JK Rowling charity chief steps down as governance review looms

Georgette Mulheir has led Lumos, founded by the author in 2005, since 2011

Georgette Mulheir (Photograph: Evan Agostini/Invision/AP/Shutterstock)
Georgette Mulheir (Photograph: Evan Agostini/Invision/AP/Shutterstock)

A charity founded by the author JK Rowling has announced that its chief executive is to step down and it is to commission two independent reviews of governance and culture.

The Harry Potter author set up Lumos in 2005 to support children growing up in families rather than institutions. She remains life president.

Neil Blair, Rowling's agent and chair of Lumos, said in a statement that the board had recently identified "some management and culture challenges facing Lumos that require immediate action".

He said it was the right time for new leadership and therefore Georgette Mulheir, who has led the foundation since 2011, would be stepping down.

"The charity will be led by the executive leadership team with an interim managing director while the search for the new chief executive is under way," said Blair.

Mulheir, he added, would begin a new global strategic advisory role for the charity "in the coming months".

The statement did not include any quotes from Mulheir or say how she felt about the arrangement.

Blair said the two reviews were necessary to "ensure that Lumos continues to be an organisation that holds itself to the highest standards".

He added: "We will take all necessary steps in response to the findings."

Asked why Mulheir was not being given the chance to address the challenges, a spokeswoman said: "Due to rapid growth, the needs of Lumos today are different from when Georgette Mulheir took on the chief executive role in 2011. As a result, the nature and complexity of the chief executive role have also scaled."

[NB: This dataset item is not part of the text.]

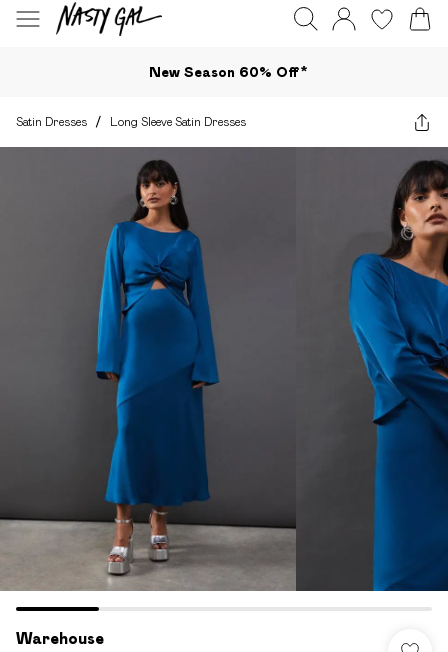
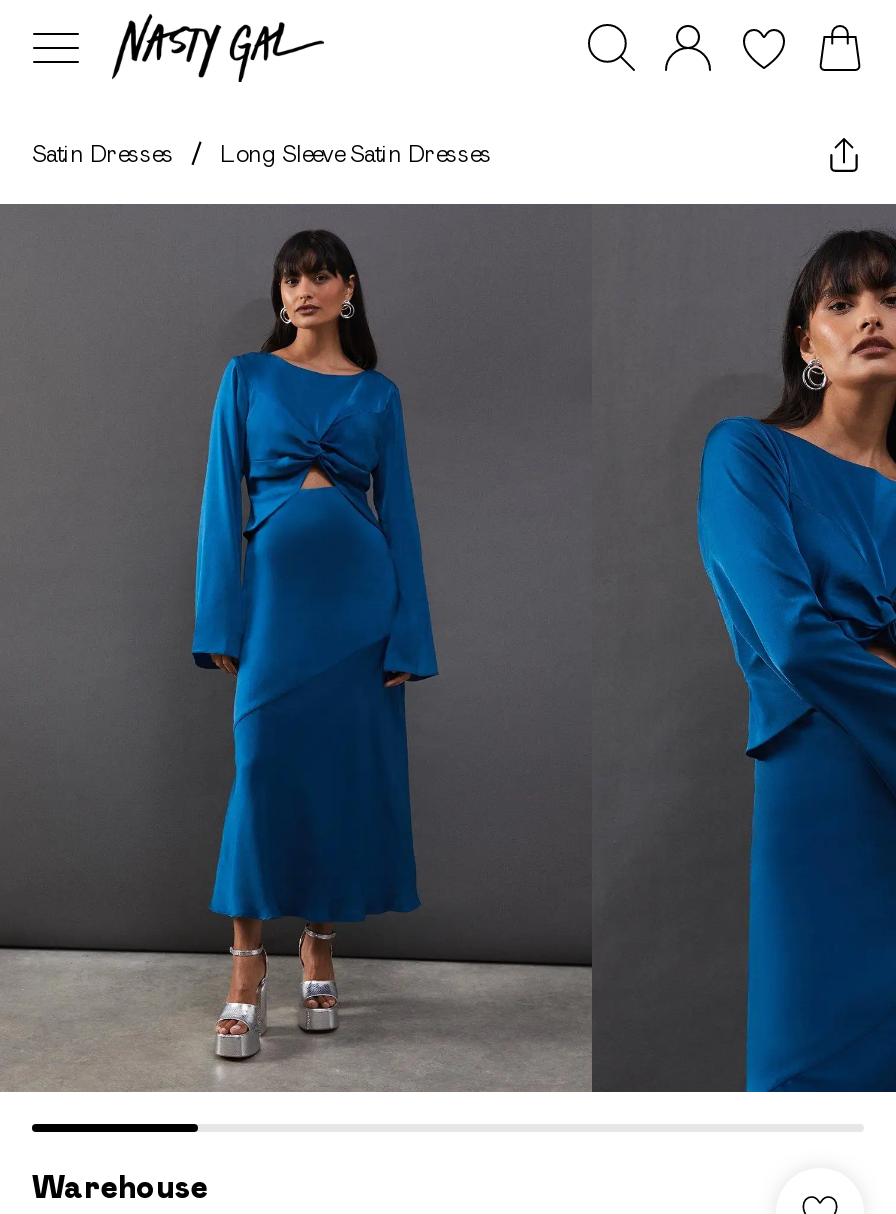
- New Season 60% Off*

Lumos has received sharp criticism from current and former employees on the recruitment website Glassdoor, which allows staff to rate their places of work.

One, who worked there for three years, said there was a huge discrepancy between pay for average employees and senior management, and that bullying took place.

Another wrote: "The senior management need to take a hard long look at themselves, the mess they have created and how they treat long-serving and hard-working staff."

But others were more supportive. "The recent restructure has been hard on staff; however, the majority can see the rationale and that improvements are being made," wrote one.

According to the charity's latest accounts, for the financial year ending 31 December 2017, it earned £8.8m and its highest-paid member of staff received a total package of between £160,000 and £170,000.

Total remuneration for key management personnel more than doubled, from £355,498 to £755,112. The spokeswoman said this covered 11 people globally. 

She said the charity, which employs 91 staff, did not comment on individual salaries but all core costs were funded by Lumos's 100 per cent pledge, under which Rowling and others have agreed to cover the charity's administration and overhead costs.

The charity has received £18m from the rights of Rowling's 2007 book The Tales of Beedle the Bard.

Asked why pay to key management personnel had risen so much, she said: "Lumos has been through a period of rapid growth and operational requirements have changed as a result.

"We’ve grown from a Europe-focused charity to one working globally across multiple countries and bolstered our leadership accordingly."

The spokeswoman added that Rowling was "aware of these changes and supports the actions taken".